[WORK TO BE COMPLETED] Repeat exactly the lines below that lie between the line with "[268,413,277,424] 3 -> [384,593,394,607] 4" and the line with "(102, 661) none", counting both of those lines as part of the answer.

[EXTRACTED ENTRIES]
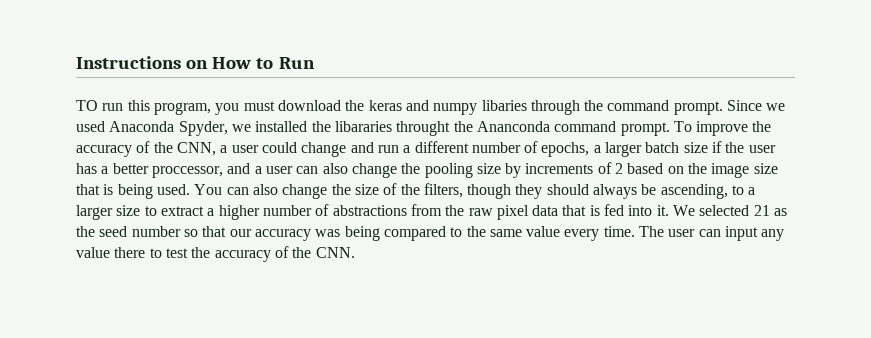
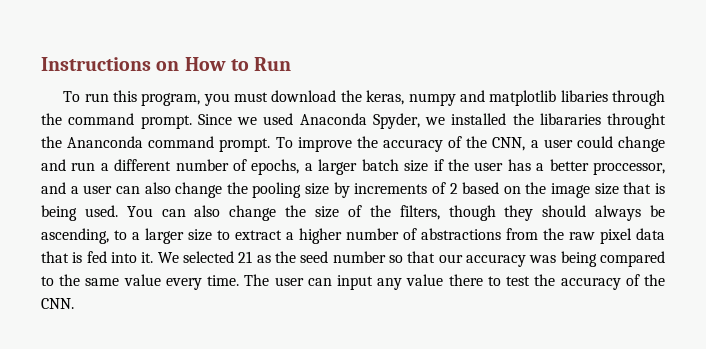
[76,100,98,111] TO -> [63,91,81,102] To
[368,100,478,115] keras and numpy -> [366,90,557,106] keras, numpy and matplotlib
...
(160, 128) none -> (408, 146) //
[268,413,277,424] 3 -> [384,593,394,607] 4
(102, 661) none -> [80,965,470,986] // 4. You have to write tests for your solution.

[RESULT FOR THIS EXERCISE]
[268,413,277,424] 3 -> [384,593,394,607] 4
(102, 661) none -> [80,965,470,986] // 4. You have to write tests for your solution.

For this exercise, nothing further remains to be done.